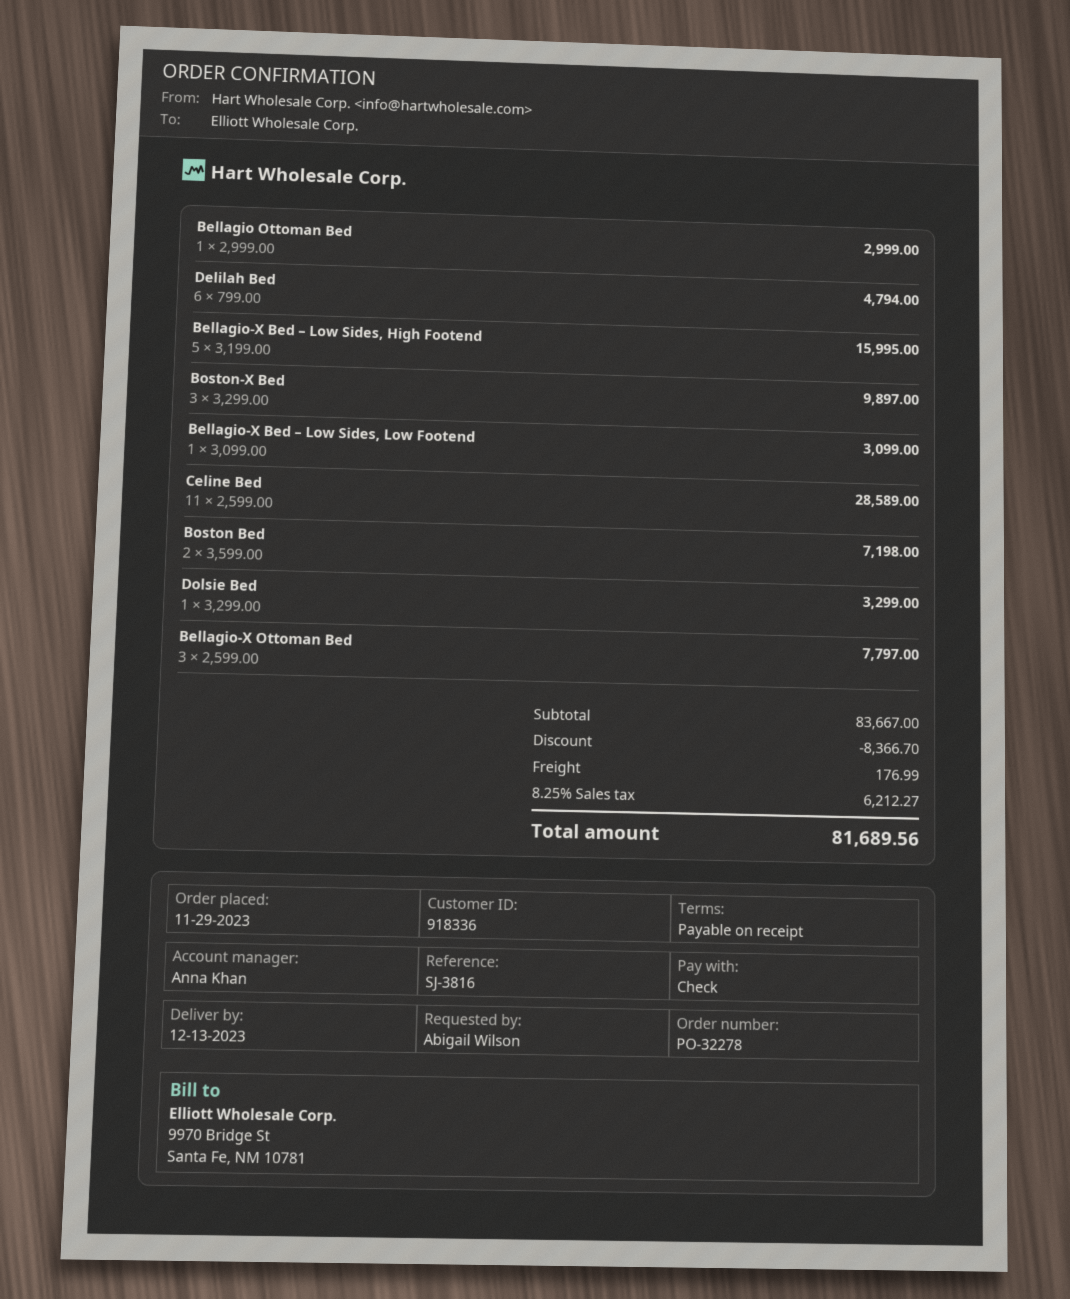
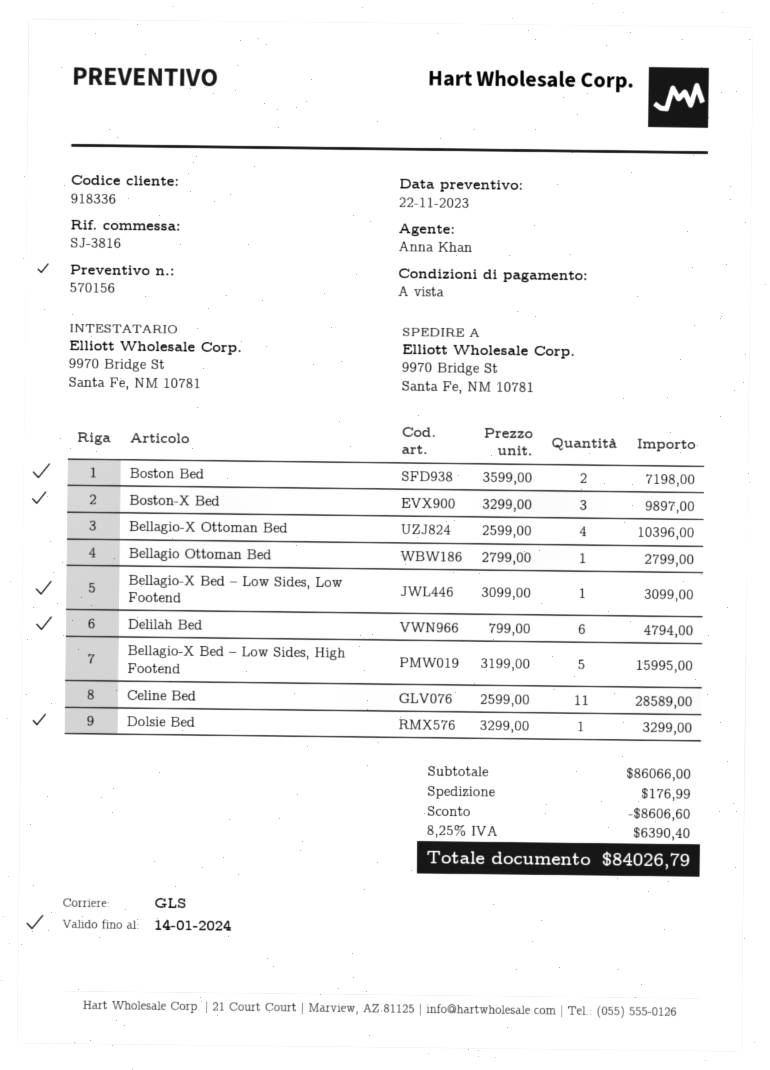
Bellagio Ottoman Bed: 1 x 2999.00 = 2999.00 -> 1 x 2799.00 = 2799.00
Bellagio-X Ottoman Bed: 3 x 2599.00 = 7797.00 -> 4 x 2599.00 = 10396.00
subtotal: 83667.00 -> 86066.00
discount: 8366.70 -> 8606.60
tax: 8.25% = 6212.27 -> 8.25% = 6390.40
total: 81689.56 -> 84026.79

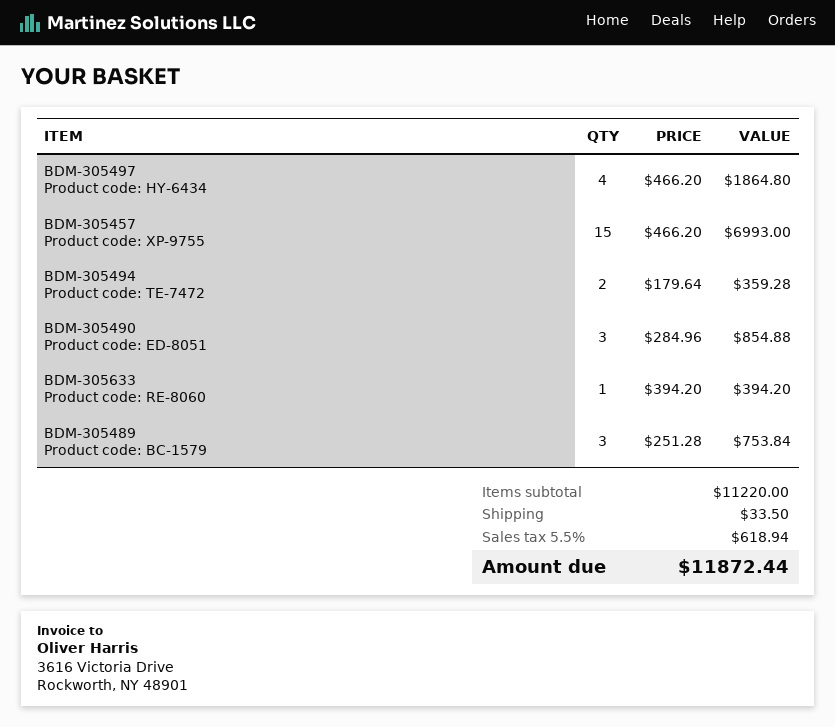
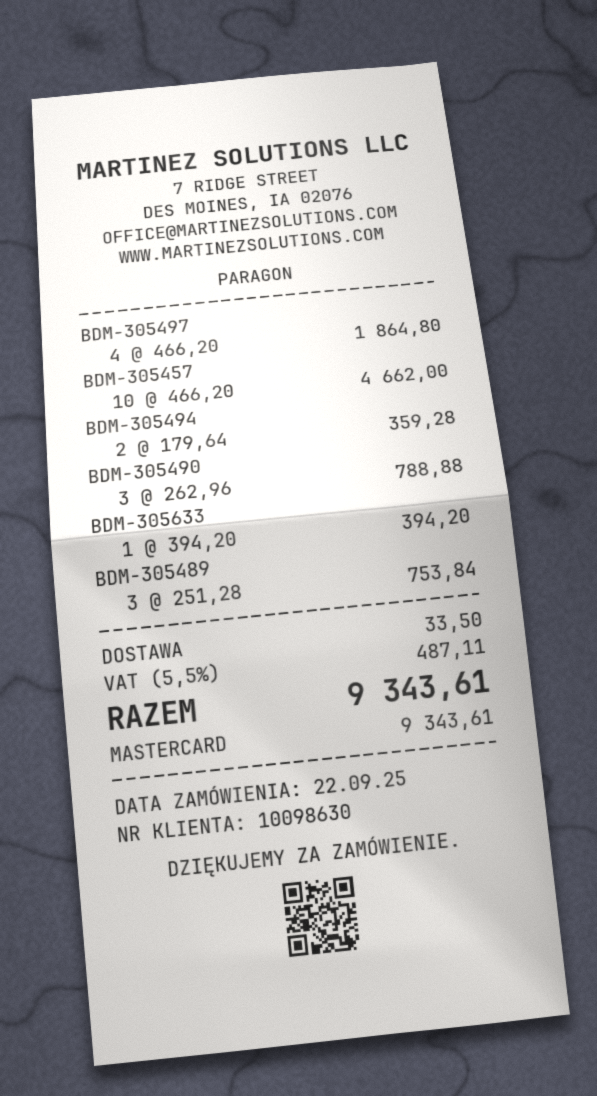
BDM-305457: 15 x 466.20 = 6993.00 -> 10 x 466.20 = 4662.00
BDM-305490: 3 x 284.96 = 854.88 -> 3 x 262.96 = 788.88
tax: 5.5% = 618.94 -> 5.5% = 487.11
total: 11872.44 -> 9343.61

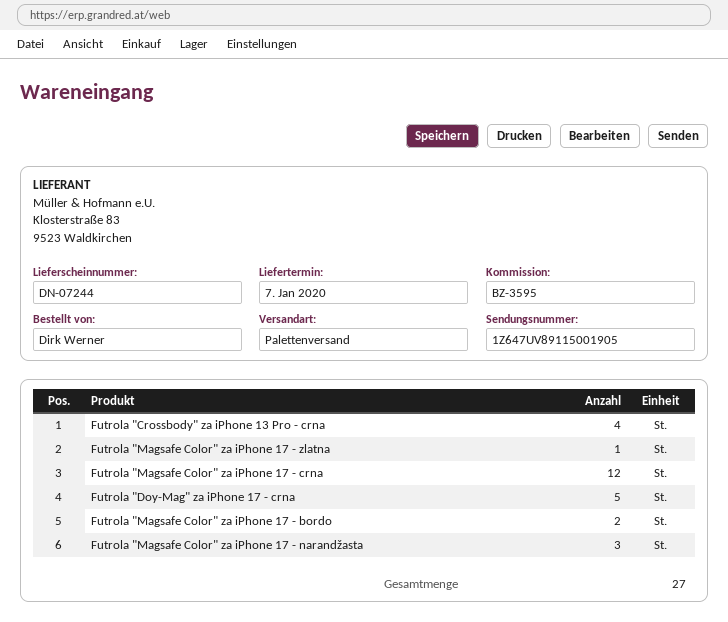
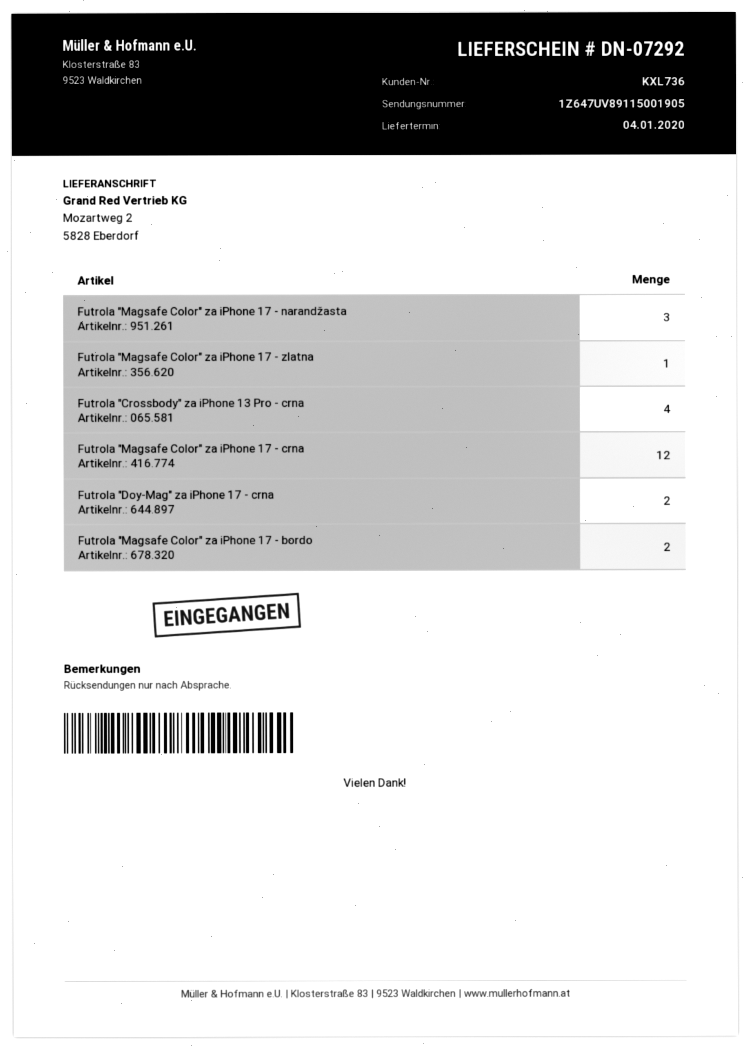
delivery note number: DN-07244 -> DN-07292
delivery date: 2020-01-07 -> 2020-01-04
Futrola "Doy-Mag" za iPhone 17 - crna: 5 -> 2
━━━━
Please retype the whole of the data precisely, omitting pictures.

EXERCISE OUTPUT –
Bellagio Ottoman Bed: 1 x 2999.00 = 2999.00 -> 1 x 2799.00 = 2799.00
Bellagio-X Ottoman Bed: 3 x 2599.00 = 7797.00 -> 4 x 2599.00 = 10396.00
subtotal: 83667.00 -> 86066.00
discount: 8366.70 -> 8606.60
tax: 8.25% = 6212.27 -> 8.25% = 6390.40
total: 81689.56 -> 84026.79

BDM-305457: 15 x 466.20 = 6993.00 -> 10 x 466.20 = 4662.00
BDM-305490: 3 x 284.96 = 854.88 -> 3 x 262.96 = 788.88
tax: 5.5% = 618.94 -> 5.5% = 487.11
total: 11872.44 -> 9343.61

delivery note number: DN-07244 -> DN-07292
delivery date: 2020-01-07 -> 2020-01-04
Futrola "Doy-Mag" za iPhone 17 - crna: 5 -> 2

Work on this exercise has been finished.